Gli acquisti si fanno a Dubai. E però gli Emirati non sono solo petrolio, che dal 1969 ha cambiato la vita delle comunità beduine forse per sempre. Ci lasciamo alle spalle il lungomare e il quartiere finanziario e, seguendo la Sheikh Zayed Road, arriviamo al Museo del futuro: è un occhio d’acciaio con citazioni dell’emiro in calligrafia araba che s’illuminano d’oro al tramonto. È l’ora dei neon e dei sogni. “Earth Dreams”, i sogni della Terra. Fusione di memoria umana, intelligenza artificiale e forze della natura. Esperienza immersiva e visioni di terra, aria e acqua, si legge nel concept della mostra, “sul rapporto tra la tecnologia e l’arte”. Una fontana a specchio introduce all’atrio bianco dove turisti asiatici, europei e russi sono in fila per la mostra, con il naso all’insù a seguire atterraggi e decolli di ascensori-ogive.

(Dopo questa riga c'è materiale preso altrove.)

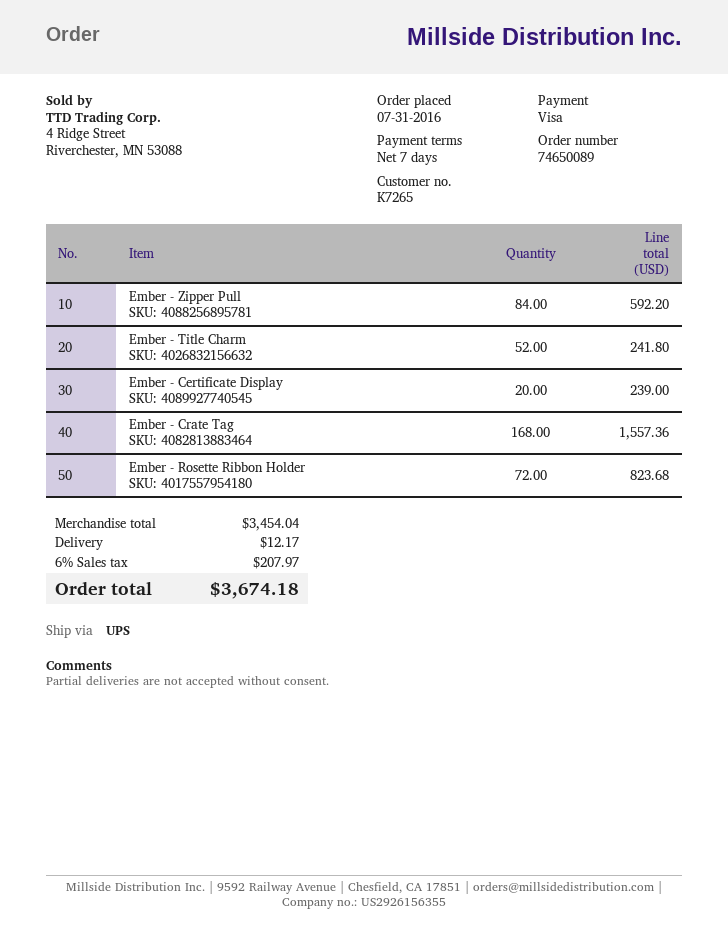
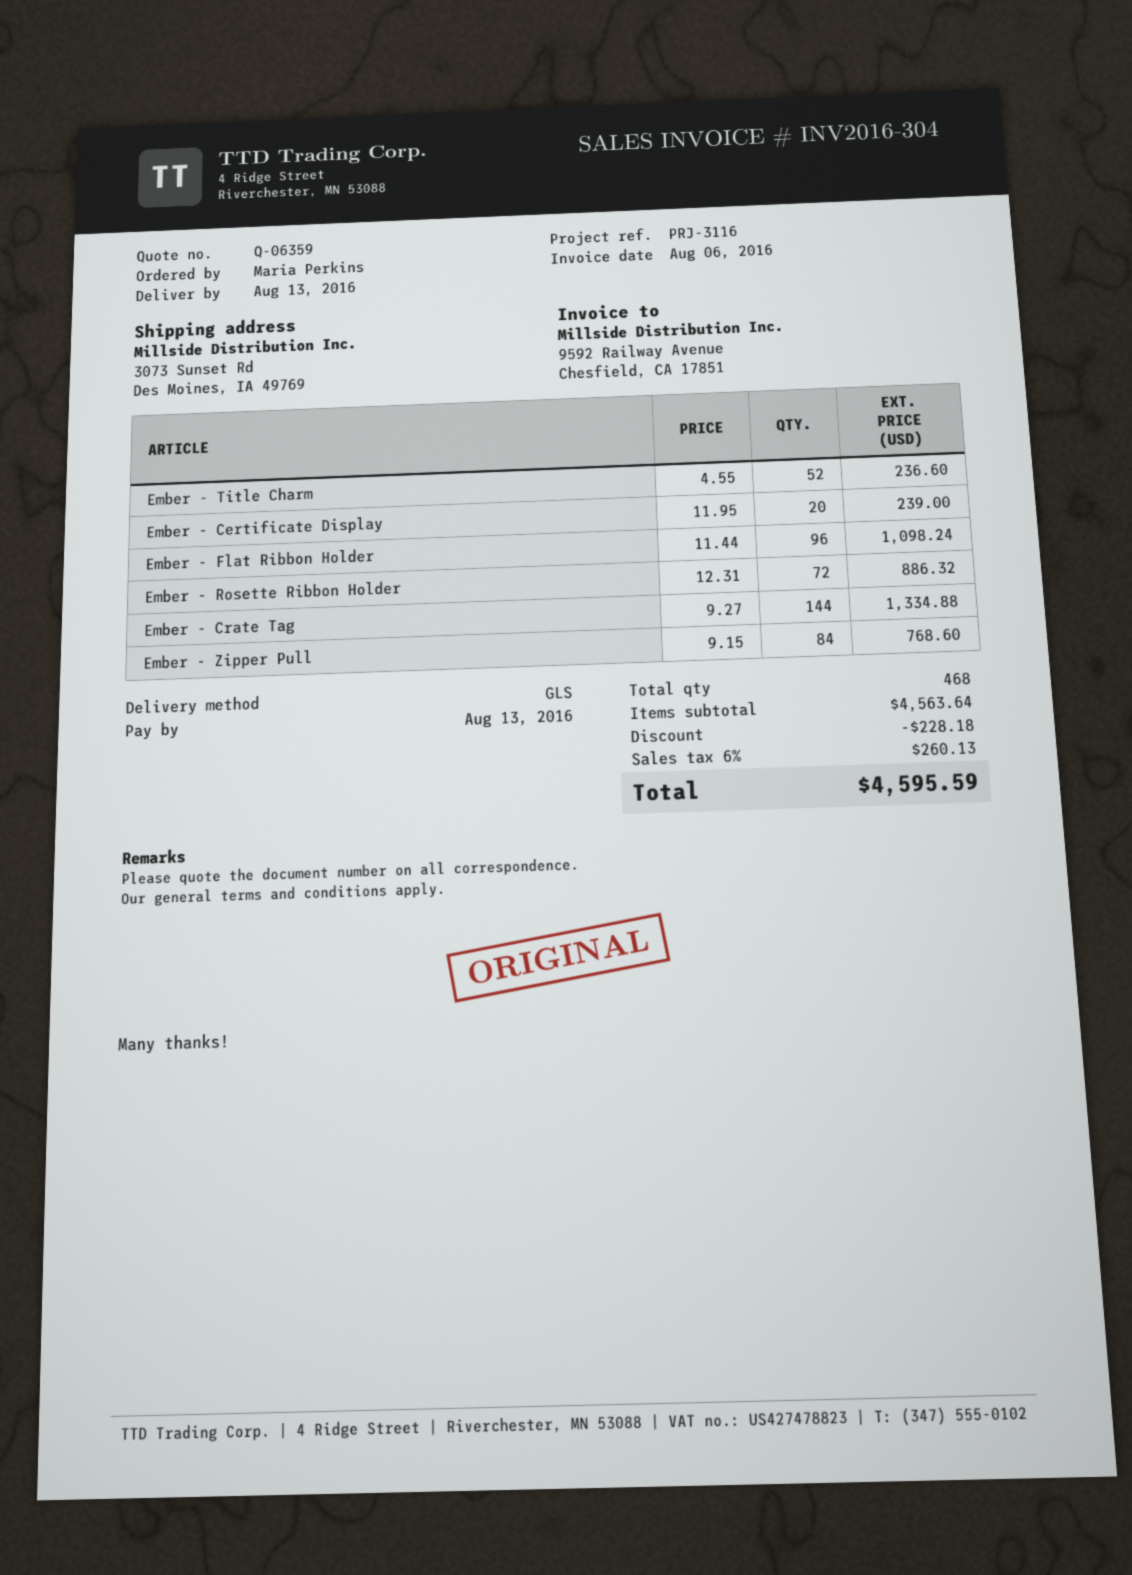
shipping method: UPS -> GLS
Ember - Zipper Pull: 84 for 592.20 -> 84 for 768.60
Ember - Title Charm: 52 for 241.80 -> 52 for 236.60
Ember - Crate Tag: 168 for 1557.36 -> 144 for 1334.88
Ember - Rosette Ribbon Holder: 72 for 823.68 -> 72 for 886.32
Ember - Flat Ribbon Holder: none -> 96 for 1098.24
subtotal: 3454.04 -> 4563.64
discount: none -> 228.18
shipping: 12.17 -> none
tax: 6% = 207.97 -> 6% = 260.13
total: 3674.18 -> 4595.59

Tra i luoghi del turismo c’è anche la moschea di Jumeirah, trasformata in centro per la “comprensione culturale” dove i visitatori sono introdotti alle tradizioni dell’islam. Poco distante, sorvegliate dallo sguardo d’acciaio di telecamere onnipresenti, si stagliano sopraelevate e grattacieli. Sospesi sulle impalcature dei cantieri stanno in equilibrio lavoratori migranti che tornano dalle famiglie nei Paesi d’origine magari una volta ogni due anni. Vivono lontano dagli hotel, oltre Palm Jumeirah, di fronte all’Iran. È qui che potrebbe essere inaugurata già nel 2026 una seconda palma artificiale nel Golfo Persico, mega-progetto edilizio con tronco proteso per 13 chilometri nel mare, rami, fronde, piscine e grattacieli lungo 91 chilometri di costa nuovi di zecca. Le prime 700 ville sono state prenotate a prezzi compresi tra i 20 e i 50 milioni di dirham, tra i 5 e i 14 milioni di dollari. Fuori portata, anche per Irina, che incontriamo in piscina. La sua è un’altra storia.